Officials have said the terms are essentially the same as those outlined in a 2013 draft agreement: The reclamation bureau would be relieved of the court-ordered requirement to provide drainage to Westlands cropland. The district would permanently retire 100,000 acres of ill-drained fields and agree to a cap on water deliveries that amounts to 75% of its current contract amount.

In return, the reclamation bureau would let Westlands off the hook for the roughly $350 million the district still owes U.S. taxpayers for construction of a portion of Central Valley Project facilities that store and deliver the irrigation water. The government would lift limits on the size of Westlands farms eligible for subsidized water deliveries.

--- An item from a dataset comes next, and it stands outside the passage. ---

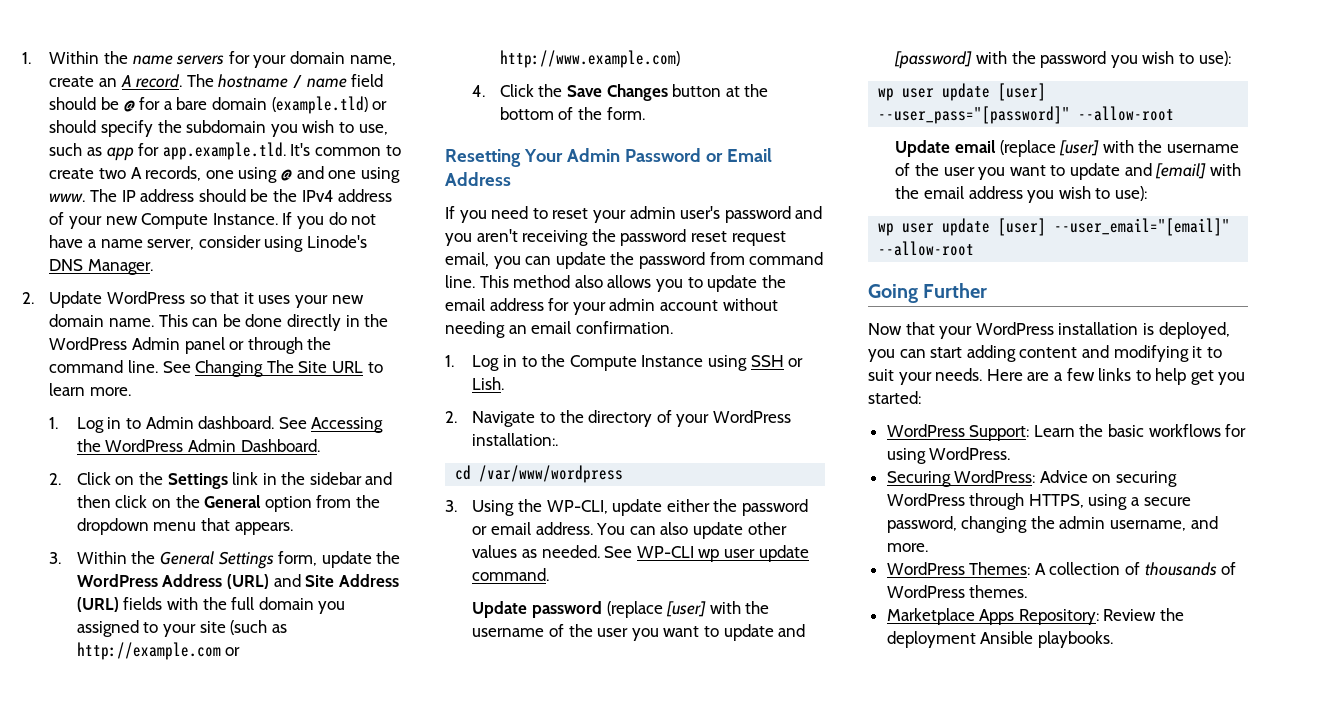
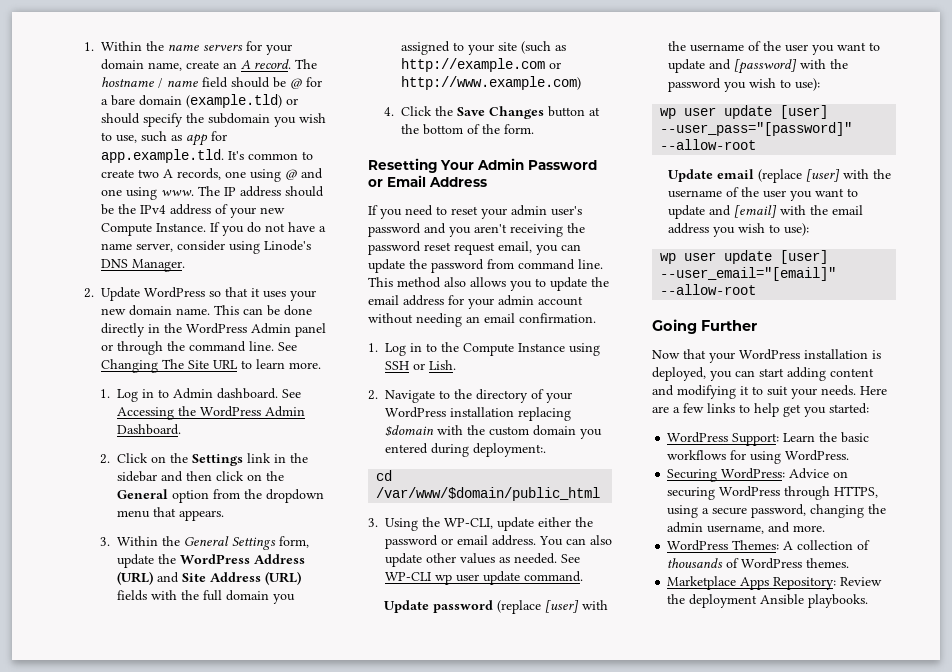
- 2. Navigate to the directory of your WordPress installation:.
+ 2. Navigate to the directory of your WordPress installation replacing $domain with the custom domain you entered during deployment:.
- cd /var/www/wordpress
+ cd /var/www/$domain/public_html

And it would give the district an open-ended water contract that wouldn’t be subject to periodic renewal or negotiation.

Federal and Westlands officials said the settlement would save the government more than $3 billion in potential drainage costs.

“Without the settlement, the financial liability mandated by a court-imposed obligation would jeopardize important investments in conservation, environmental restoration and water infrastructure,” Bureau of Reclamation Commissioner Estevan Lopez said in a statement.

But critics immediately condemned the agreement as a sweetheart deal for California’s most politically influential irrigation district — one that would permanently lock in Westland’s access to bountiful amounts of cheap water with no guarantee that the drainage problems would be solved in an environmentally sound manner.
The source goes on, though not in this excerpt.